Foi no dia 4 de novembro de 2021 que um acreano de 23 anos surpreendeu milhares de pessoas ao cantar “Nessum Dorma” em rede nacional. Nascido em Cruzeiro do Sul, Gustavo Matias é dono de uma potente voz, que contrasta com sua simplicidade, simpatia e seus 1,66 metros de altura. Ele ficou nacionalmente conhecido por ser o primeiro acreano a integrar a competição The Voice Brasil, da Rede Globo, e ainda chegar na final. Com os ‘pés rachados’ no chão, Gustavo concedeu ao site A Gazeta do Acre, sua primeira entrevista após a competição, e falou sobre sua história, projetos e o desafio de acreditar nele mesmo.
Quem viu o acreano cantando um clássico da ópera “Turandot” com tanta propriedade na TV não dever ter imaginado que o próprio cantor não acreditava que tinha chances de integrar o elenco do reality nacional. Gustavo demorou a acreditar que a criança do interior do Acre, que começou a se envolver com a música por um radinho de pilha pudesse conquistar tamanho feito. De origem humilde, a carreira artística sempre pareceu um sonho distante. Ele cresceu com a mãe e recorda dificuldades que passaram.
“Sempre via minha mãe batalhar muito por mim, a gente já passou fome. Teve dias que a gente comprava R$ 5 reais de banana, almoçava banana, guardava as cascas para noite, para fazer farofa e jantar. Às vezes, a janta era pouca, e ela ficava com fome para eu comer”, relata.
Apesar dos problemas, Gustavo conseguiu desenvolver sua paixão pela música ao se tornar aluno do projeto “Conservatório Musical”, que oferece aulas de música gratuitas para as crianças de comunidades carentes. Ao se destacar, ele passou de aluno a professor voluntário e em seguida entrou para a banda “Garotos do Sótão”, que se apresenta em diversos tipos de evento. Quando sua relação com a música pareciam estáveis, ele precisou fazer o que muitos artistas brasileiros fazem para sobreviver e buscou uma carreira paralela.

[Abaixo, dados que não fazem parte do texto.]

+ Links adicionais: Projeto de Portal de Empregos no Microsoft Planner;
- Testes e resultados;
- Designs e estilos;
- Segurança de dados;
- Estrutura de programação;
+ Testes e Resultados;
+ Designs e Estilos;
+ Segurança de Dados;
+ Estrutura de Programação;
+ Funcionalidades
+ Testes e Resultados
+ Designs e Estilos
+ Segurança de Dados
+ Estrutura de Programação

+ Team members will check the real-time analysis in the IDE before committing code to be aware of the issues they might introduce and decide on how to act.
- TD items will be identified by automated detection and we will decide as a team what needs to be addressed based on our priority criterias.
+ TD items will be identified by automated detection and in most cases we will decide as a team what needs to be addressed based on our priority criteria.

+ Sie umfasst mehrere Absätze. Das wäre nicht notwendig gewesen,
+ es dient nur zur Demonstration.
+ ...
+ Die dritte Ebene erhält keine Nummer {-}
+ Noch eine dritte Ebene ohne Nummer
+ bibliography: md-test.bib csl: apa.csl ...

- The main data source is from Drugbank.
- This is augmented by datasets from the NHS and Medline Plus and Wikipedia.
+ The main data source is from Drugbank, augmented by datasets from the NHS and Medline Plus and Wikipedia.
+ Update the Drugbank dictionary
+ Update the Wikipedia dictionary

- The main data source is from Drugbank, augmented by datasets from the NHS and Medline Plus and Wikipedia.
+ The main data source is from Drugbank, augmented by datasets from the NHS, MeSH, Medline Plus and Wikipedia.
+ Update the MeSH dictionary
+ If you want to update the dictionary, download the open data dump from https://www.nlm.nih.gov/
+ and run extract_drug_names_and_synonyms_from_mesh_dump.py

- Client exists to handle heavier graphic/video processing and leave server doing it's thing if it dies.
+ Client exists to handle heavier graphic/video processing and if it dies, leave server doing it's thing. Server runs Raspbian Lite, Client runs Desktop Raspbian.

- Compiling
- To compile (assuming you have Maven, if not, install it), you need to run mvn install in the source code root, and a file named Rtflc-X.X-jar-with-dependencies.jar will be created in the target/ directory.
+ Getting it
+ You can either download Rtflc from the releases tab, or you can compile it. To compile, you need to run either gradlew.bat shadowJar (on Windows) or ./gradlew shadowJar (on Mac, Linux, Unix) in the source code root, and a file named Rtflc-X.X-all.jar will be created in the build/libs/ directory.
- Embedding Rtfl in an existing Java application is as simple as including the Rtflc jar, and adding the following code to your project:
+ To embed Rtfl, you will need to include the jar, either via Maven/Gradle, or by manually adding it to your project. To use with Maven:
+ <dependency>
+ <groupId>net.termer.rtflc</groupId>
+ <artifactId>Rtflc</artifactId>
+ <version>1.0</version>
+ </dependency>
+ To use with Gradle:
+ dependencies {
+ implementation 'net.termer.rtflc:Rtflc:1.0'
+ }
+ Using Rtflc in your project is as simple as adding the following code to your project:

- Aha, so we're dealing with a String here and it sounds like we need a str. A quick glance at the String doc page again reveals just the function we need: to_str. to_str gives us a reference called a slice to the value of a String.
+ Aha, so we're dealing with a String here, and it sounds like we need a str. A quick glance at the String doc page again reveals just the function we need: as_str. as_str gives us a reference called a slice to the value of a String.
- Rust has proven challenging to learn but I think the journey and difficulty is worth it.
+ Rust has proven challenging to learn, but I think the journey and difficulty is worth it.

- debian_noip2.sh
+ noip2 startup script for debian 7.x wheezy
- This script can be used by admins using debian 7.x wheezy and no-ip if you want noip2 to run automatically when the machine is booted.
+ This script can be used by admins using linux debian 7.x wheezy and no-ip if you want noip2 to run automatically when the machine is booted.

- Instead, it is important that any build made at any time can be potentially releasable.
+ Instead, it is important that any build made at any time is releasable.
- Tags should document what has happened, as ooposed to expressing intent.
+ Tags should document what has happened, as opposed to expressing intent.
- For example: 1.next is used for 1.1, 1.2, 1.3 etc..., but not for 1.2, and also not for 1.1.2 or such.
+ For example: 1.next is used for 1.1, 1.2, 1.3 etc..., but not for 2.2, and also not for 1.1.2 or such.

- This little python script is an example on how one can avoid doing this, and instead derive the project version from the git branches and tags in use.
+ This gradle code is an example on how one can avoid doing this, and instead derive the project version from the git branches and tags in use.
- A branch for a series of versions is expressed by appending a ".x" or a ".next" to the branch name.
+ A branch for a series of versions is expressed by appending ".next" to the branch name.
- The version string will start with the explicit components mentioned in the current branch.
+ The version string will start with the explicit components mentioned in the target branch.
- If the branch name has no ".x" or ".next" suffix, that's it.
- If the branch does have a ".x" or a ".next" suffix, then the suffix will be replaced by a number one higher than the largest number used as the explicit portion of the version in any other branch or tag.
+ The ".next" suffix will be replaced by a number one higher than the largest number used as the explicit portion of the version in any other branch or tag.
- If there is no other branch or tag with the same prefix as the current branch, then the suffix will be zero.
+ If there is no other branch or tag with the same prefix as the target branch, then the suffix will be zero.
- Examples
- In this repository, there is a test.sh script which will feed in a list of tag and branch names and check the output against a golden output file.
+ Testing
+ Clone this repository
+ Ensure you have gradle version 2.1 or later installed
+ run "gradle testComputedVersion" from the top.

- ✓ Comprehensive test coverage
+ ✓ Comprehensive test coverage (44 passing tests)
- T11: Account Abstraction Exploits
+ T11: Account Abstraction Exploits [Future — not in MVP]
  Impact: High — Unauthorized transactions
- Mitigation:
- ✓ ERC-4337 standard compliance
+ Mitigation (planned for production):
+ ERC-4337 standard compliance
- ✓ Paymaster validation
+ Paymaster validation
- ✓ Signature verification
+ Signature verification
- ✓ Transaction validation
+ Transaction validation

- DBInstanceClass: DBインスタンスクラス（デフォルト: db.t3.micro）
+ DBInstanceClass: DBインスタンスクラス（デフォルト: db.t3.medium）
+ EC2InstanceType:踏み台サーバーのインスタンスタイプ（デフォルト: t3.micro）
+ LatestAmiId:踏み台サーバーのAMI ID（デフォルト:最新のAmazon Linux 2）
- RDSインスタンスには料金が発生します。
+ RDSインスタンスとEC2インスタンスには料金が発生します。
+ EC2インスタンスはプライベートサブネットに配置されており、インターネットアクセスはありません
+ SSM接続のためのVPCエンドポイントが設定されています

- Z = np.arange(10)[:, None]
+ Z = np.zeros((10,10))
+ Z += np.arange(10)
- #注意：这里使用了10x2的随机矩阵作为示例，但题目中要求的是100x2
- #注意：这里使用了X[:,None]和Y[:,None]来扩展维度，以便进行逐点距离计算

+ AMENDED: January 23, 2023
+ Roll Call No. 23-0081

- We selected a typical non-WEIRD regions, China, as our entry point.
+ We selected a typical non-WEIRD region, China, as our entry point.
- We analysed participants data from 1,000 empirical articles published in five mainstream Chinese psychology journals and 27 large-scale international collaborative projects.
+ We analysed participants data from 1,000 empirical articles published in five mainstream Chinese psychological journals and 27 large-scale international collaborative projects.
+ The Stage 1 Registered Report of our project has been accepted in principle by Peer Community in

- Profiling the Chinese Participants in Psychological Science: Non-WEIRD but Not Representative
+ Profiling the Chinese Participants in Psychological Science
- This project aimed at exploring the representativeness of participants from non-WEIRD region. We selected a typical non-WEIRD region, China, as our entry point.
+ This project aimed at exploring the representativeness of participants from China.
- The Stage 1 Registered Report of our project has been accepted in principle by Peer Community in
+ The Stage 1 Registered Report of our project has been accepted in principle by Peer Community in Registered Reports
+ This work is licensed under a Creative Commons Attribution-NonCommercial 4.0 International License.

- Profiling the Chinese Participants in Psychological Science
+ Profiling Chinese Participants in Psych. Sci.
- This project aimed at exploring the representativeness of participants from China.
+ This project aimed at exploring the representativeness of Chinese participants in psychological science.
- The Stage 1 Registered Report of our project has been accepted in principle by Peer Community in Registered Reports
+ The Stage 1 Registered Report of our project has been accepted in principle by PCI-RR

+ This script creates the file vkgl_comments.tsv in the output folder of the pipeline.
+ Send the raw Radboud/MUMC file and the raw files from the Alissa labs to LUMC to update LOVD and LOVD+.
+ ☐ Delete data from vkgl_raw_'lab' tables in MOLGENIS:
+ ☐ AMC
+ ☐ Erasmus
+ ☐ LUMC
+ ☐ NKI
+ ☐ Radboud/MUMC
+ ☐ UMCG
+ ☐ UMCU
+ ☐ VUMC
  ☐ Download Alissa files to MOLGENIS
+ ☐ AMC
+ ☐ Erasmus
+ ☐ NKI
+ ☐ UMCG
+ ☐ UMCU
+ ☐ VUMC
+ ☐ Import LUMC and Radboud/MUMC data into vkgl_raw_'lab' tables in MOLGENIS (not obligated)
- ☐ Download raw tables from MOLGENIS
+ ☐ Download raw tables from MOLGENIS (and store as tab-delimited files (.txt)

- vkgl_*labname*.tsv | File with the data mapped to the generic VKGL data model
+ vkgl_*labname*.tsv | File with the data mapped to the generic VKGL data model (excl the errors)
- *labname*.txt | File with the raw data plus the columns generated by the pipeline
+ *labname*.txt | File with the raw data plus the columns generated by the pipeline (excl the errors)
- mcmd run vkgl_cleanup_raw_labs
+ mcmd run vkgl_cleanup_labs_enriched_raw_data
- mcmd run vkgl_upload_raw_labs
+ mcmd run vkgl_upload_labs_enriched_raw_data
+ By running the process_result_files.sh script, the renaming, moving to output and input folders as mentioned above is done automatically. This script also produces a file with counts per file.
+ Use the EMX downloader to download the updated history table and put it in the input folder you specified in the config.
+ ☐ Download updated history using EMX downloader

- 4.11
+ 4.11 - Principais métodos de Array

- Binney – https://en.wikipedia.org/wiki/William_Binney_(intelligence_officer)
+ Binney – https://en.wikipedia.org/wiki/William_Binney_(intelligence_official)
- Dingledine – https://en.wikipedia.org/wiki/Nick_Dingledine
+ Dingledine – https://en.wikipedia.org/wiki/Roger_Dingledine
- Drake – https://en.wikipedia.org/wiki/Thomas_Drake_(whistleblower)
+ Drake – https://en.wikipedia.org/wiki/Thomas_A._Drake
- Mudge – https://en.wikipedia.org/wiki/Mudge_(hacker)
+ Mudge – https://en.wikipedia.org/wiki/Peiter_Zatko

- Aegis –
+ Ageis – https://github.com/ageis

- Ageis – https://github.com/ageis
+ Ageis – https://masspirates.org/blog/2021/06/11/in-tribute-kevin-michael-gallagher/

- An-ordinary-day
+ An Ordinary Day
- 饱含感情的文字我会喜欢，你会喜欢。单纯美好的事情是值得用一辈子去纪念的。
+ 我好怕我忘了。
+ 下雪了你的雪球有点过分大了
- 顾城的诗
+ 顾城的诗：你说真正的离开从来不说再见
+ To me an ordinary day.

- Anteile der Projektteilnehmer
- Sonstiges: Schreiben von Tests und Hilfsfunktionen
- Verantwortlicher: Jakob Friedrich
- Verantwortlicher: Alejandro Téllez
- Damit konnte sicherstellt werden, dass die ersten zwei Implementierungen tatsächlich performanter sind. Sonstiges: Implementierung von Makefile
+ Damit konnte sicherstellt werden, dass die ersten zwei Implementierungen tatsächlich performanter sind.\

Em 2017, ele começou a cursar Física, no Instituto Federal do Acre (IFAC). “A música, para mim, era minha segunda opção, até porque, no nosso estado, na cidade onde eu vivo, é complicado viver de música. Necessitava e minha mãe também, ela estava desempregada, eu estava desempregado, então, eu tinha que ir atrás de algo que me desse renda”, recorda.
Mas parece que para a música, Gustavo não podia ser uma segunda opção, ou, pelo menos, para seu chefe, que virou seu pai de consideração, após anos de amizade. O cantor conta que foi Iverson Bueno, o gestor do projeto, quem insistia para ele se inscrever no The Voice Brasil. “Ele me conhece do meu trabalho, viu que eu cantava bem, viu meu desenvolvimento na banda, então, ele acreditou no meu talento, e sempre falava para eu me inscrever. Eu dizia que não ia me inscrever, que não ia dar certo, até chegar no ponto dele dizer: ‘Você vai se inscrever!’, e forçar, pegar vídeos e ele mesmo me inscrever”, conta.
Foi em janeiro de 2021 que Gustavo recebeu o email informando sua aprovação no programa. Durante quase seis meses, ele precisou manter o segredo entre sua mãe, o pai e poucos amigos do trabalho, pessoas as quais fez questão de manter por perto e ouvir, mesmo após a popularidade, depois da estreia na TV.
“Quando foi ao ar a primeira vez na TV, tive repercussão, ganhei muitos seguidores, muitas pessoas começaram a mandar mensagem de apoio, de carinho. Mas, mesmo assim, eu estava contando apenas com meus familiares, meus colegas de trabalho. O pessoal não acreditava tanto no que ia dar. Eu até entendo também, é difícil acreditar em algumas coisas, eu não acreditava em mim até chegar na final”.
Experiência The Voice Brasil
Enquanto alguns participantes do The Voice Brasil chegaram a se candidatar 10 vezes para entrar no programa, Gustavo foi selecionado de primeira, com sua inscrição ‘forçada’. “Quando eu olho (no e-mail) a mensagem: ‘Bem vindo ao The Voice’.. Nossa… alegria de mais! Saí correndo pelo trabalho, gritando com todo mundo, foi só alegria! E ainda assim eu não acreditava em mim, no meu talento. Foi só quando cheguei na final que eu disse ‘Caramba, chegue até aqui por esforço, por trabalho e puro talento’. Então, são certas coisas que a gente tem que ir construindo dentro de si”, declara.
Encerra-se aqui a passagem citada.